Copyright law also imposes liability for actions of third parties in certain circumstances; this liability consists of two different types: vicarious or contributory infringement. "Vicarious infringement" liability is imposed when someone has infringed the copyright owner's rights and the party being sued ("Defendant") has a relationship with the actual infringer which makes it unfair not to impose liability on the Defendant. Typically, the Defendant must have the "right and ability to supervise" the infringer and an "obvious and direct financial interest" in the infringement. The most common type of vicarious liability is a nightclub owner who benefits financially by selling more tickets when a band performs music in his nightclub. If the band fails to obtain a "public performance" license for its songs, the band is liable for "direct" infringement of the public performance right of the musical composition. But is the nightclub owner liable? Even though the nightclub owner does not play the songs or control which songs are played, he is a "vicarious infringer" because he benefits financially through increased attendance at his nightclub and he has the ability to control the band. "Contributory infringement" liability is imposed when the defendant knowingly induces, causes or materially contributes to the infringing conduct. Examples of "contributory infringement" tend to be less common than vicarious infringement: one example was a bulletin board operator who encouraged members to "upload" pirated versions of videogames for "credit" to download other videogames.1

The Internet can potentially impose all three types of liability on the numerous intermediary parties (such as Internet service providers, web hosting companies and website operators) because of its method of operation. For example, a message posted to a Usenet group is "copied" by the thousands of servers owned by different parties who participate in distributing such messages. If a Usenet message includes copyrightable material without the permission of the copyright owner, the owner of each server might be liable for direct copyright infringement by permitting a copy of the message to be copied on its server.
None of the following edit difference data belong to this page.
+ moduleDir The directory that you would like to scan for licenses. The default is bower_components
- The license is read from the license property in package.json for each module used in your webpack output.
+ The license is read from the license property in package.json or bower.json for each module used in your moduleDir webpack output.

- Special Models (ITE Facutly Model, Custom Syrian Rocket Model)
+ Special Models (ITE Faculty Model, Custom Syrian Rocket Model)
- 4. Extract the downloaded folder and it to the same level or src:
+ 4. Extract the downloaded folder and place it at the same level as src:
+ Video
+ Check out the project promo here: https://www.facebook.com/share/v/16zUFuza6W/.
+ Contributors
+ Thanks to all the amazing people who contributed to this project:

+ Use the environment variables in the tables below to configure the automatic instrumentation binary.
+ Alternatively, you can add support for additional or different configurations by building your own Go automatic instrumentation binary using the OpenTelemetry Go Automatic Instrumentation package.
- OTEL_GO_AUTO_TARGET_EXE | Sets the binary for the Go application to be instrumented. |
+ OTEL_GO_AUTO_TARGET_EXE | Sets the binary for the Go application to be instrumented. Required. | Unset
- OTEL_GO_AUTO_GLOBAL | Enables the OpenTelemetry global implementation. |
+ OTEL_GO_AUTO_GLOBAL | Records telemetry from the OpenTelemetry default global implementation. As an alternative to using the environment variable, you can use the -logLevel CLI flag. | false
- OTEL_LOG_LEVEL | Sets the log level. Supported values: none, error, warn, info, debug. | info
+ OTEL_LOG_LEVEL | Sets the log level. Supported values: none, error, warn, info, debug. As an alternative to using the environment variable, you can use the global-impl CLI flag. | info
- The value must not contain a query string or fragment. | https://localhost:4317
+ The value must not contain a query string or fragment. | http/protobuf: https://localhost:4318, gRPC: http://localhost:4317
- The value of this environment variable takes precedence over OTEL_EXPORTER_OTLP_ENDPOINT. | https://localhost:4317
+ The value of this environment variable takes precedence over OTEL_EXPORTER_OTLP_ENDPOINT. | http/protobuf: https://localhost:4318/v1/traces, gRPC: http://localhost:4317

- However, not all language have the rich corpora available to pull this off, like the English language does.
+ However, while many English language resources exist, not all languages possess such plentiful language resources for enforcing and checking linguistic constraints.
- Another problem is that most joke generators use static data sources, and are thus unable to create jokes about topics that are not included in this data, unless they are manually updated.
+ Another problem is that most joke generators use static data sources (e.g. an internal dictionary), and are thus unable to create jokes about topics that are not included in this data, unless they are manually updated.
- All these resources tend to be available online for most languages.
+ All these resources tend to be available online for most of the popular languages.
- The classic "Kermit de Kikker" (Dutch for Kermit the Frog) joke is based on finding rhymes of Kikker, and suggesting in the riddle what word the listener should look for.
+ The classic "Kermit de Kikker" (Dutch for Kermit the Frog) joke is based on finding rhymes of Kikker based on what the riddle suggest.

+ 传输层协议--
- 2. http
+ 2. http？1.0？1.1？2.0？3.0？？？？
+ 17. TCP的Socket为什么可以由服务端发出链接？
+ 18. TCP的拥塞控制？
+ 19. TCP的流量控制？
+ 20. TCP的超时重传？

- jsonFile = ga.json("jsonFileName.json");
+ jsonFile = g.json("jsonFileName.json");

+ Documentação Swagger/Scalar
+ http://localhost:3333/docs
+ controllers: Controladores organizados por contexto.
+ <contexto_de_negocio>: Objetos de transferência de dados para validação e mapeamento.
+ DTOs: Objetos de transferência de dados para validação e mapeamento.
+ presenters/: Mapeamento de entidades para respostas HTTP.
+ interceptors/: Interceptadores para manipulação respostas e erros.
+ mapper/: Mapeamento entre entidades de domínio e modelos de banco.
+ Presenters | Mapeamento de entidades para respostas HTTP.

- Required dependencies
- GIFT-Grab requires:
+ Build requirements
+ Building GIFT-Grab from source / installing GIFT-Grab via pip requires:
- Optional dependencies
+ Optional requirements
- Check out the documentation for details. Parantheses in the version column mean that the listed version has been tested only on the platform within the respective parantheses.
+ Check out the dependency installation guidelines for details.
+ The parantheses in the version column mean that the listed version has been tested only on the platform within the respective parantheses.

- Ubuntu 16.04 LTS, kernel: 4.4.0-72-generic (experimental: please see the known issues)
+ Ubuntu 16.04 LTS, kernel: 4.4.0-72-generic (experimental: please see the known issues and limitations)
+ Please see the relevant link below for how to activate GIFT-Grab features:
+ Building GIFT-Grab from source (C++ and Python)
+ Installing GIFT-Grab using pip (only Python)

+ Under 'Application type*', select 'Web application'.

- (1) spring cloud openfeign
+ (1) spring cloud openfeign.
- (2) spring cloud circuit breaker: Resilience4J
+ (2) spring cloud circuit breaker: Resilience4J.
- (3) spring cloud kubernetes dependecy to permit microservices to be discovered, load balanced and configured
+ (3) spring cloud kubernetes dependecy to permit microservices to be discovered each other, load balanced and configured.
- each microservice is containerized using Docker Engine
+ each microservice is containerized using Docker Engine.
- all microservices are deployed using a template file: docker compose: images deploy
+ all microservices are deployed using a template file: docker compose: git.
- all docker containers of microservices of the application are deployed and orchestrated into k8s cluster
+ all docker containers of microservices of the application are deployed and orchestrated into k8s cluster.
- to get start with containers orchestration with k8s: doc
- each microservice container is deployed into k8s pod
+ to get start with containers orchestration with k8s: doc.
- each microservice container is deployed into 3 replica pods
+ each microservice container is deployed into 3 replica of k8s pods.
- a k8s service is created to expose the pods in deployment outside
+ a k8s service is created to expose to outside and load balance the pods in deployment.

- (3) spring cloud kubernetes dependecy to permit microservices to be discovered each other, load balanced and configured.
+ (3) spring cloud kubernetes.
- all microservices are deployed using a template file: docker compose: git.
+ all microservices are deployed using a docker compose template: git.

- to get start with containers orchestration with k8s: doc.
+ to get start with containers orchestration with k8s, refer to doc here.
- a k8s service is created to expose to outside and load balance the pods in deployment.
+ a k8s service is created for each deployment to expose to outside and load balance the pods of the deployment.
Some of these parties might also be liable for vicarious and contributory infringement. These issues were raised in the Religious Technology Center v. Netcom case.2

The Church of Scientology through its Religious Technology Center sued three parties: an individual who posted a copy of one of their internal documents to a Usenet group (Ehrlich), the bulletin board operator who accepted the posting (Klemesrud) and the Internet service provider which provided the bulletin board operator access to the Internet (Netcom). The judge refused to find Klemesrud or Netcom liable for direct and vicarious infringement but left open the possibility of liability for contributory liability. The case against the intermediaries (Klemesrud and Netcom) later settled. Ehrlich was found liable for direct infringement.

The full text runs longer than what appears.